• PowerMacquarium: e fu così che anche i pesci cominciarono ad amare il Mac.



    Vi siete mai chiesti come potrebbe sentirsi un pesce dentro ad un Mac? Probabilmente voi no.

    Il nostro eroe di oggi però l'ha fatto, e per rispondere a questo mistico enigma ha dovuto affrontare una valorosa prova.

    Partendo dal "cadavere" di un PowerMac G5 che non poteva più esser riparato, si è trovato a dover scarnificare tale oggetto d'arte per crearne un nuovo.

    Quando si mette mano a qualcosa di (quasi) perfetto c'è un solo problema: il risultato dev'essere migliore, altrimenti hai rovinato tutto.

    Io mi immagino Luca con le lacrime agli occhi a smontare pezzo-pezzo il PowerMac G5.

    Il nostro amico e lettore Luca ha compiuto ciò che all'MIT avrebbero, almeno nei tempi d'oro, definito un hack. Ha fatto qualcosa di insolito come mai nessuno prima e con degli eccellenti risultati.
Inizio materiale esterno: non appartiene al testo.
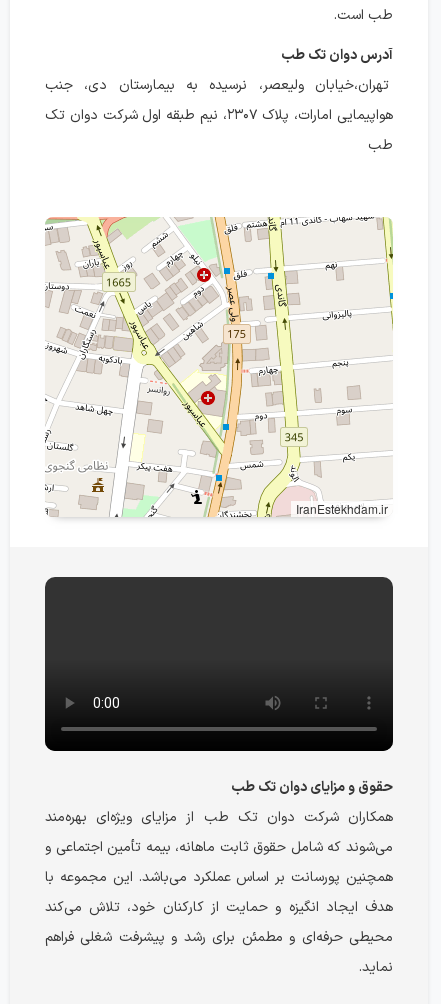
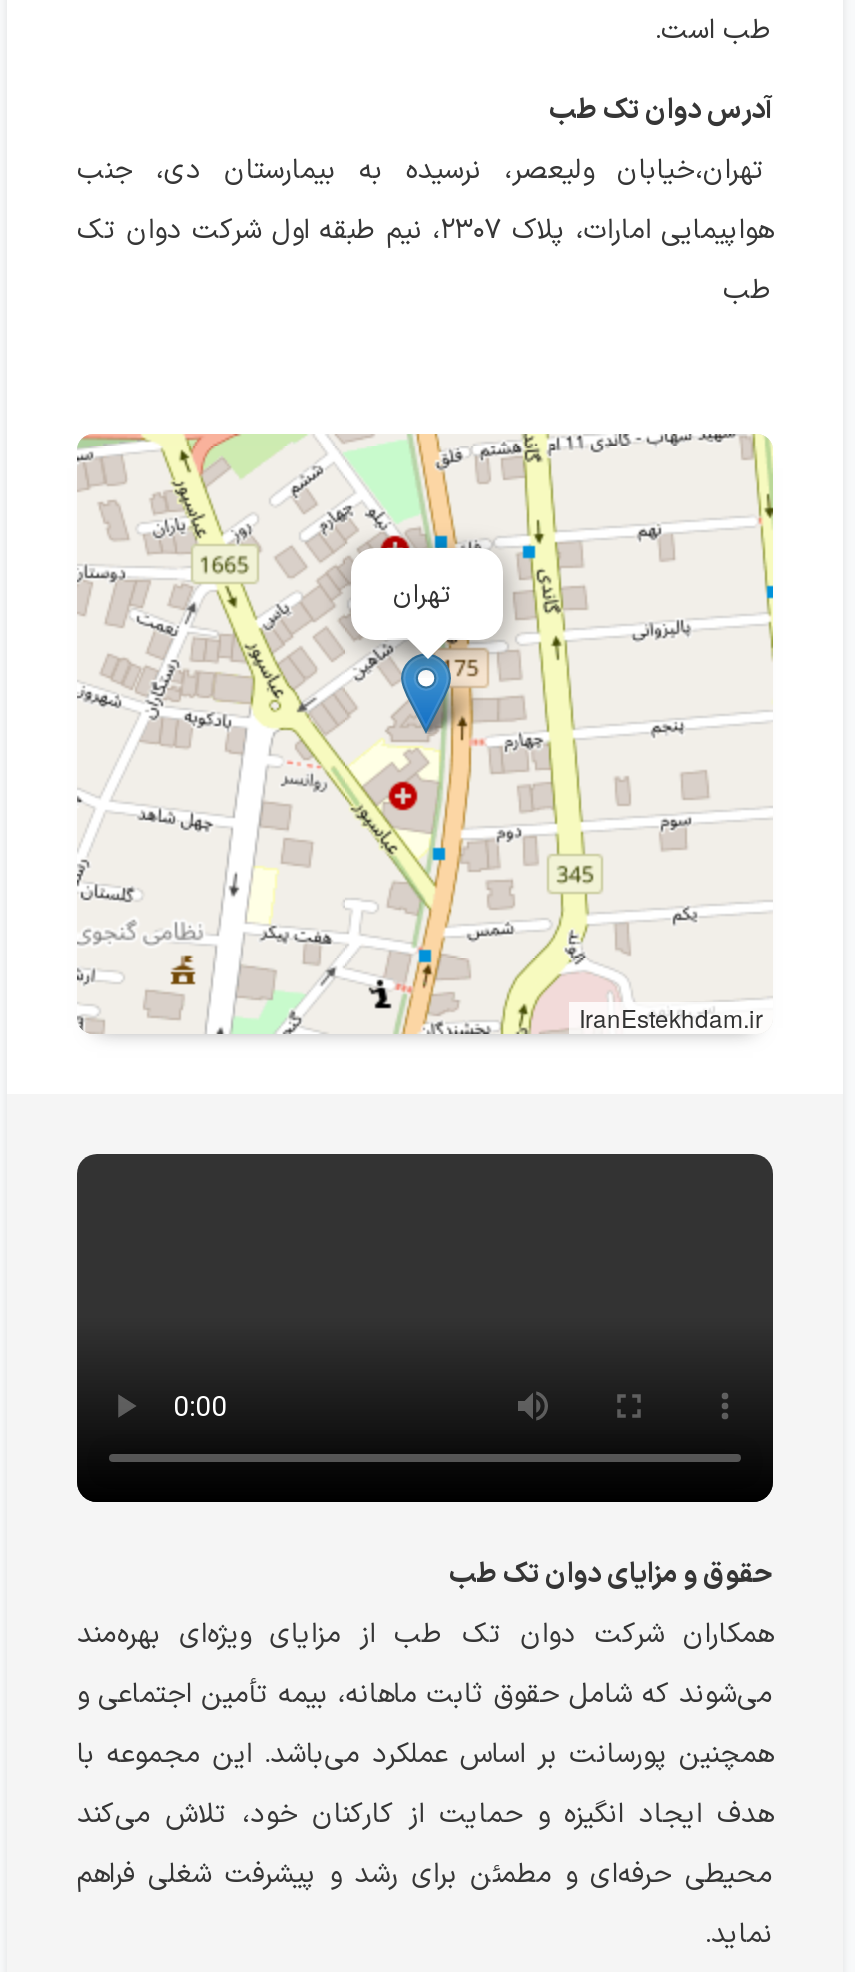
+ تهران

- [image]
+ [image]
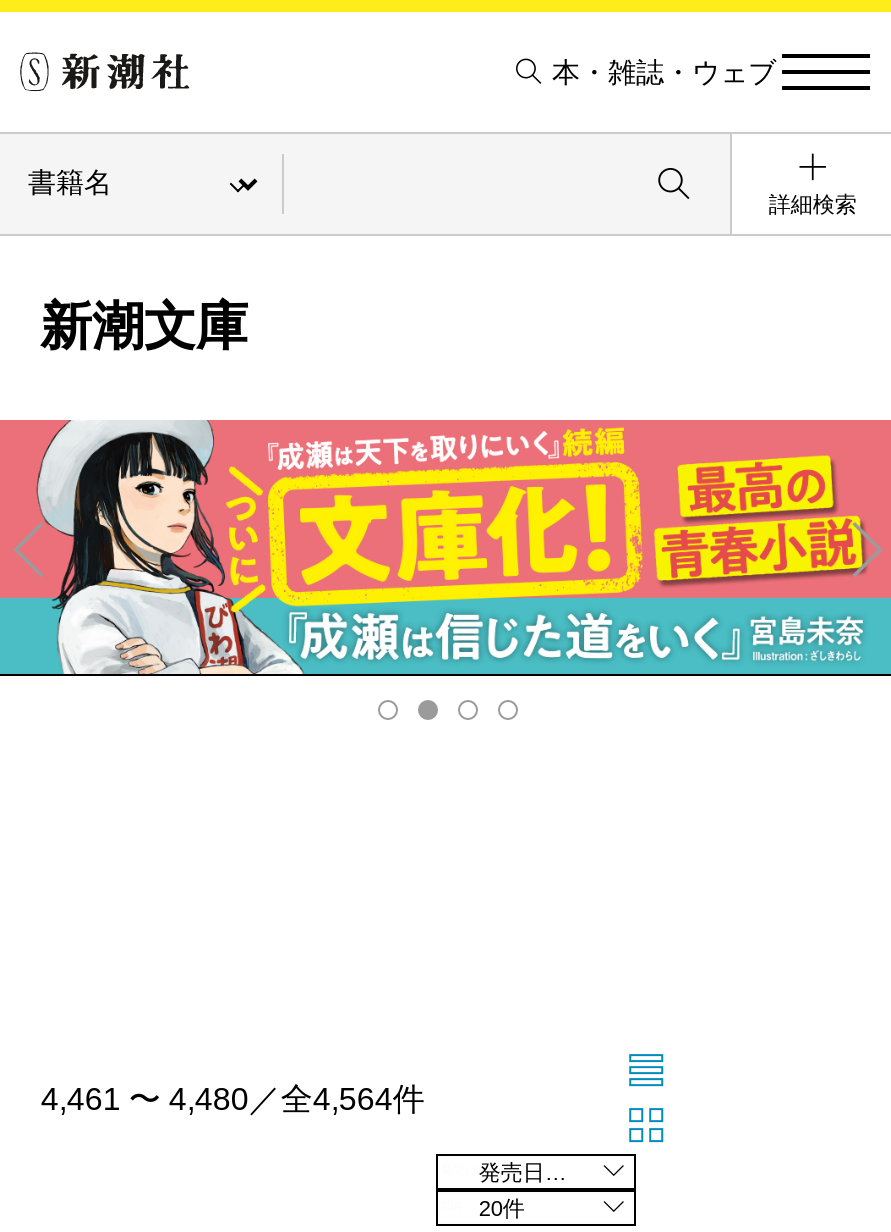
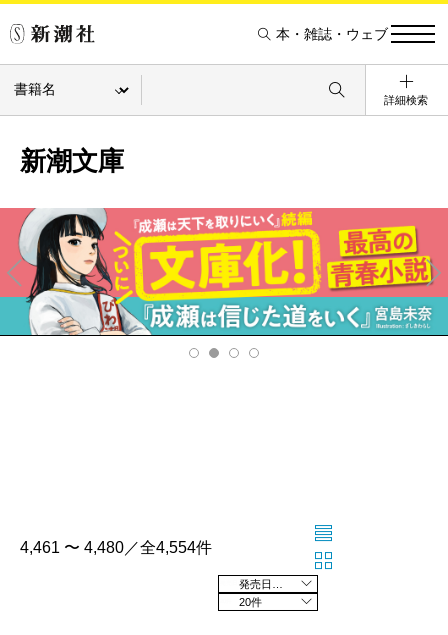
- 4,461 〜 4,480／全4,564件
+ 4,461 〜 4,480／全4,554件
    La sua opera è un intrigante commistione di Mac, passione, lavoro, arte e natura. Luca ha trasformato l'ormai defunto PowerMac G5 in un bellissimo ed efficientissimo acquario tropicale da scrivania. Incredibile ma vero.

    Sul blog in cui Luca collabora trovate l'articolo originale che vi consiglio di leggere, essendo anche corredato di numerose foto che testimoniano il lavoro svolto.

    Io posso solo concludere inchinandomi innanzi a tanta destrezza e facendo ancora tanti complimenti a Luca: ottimo lavoro!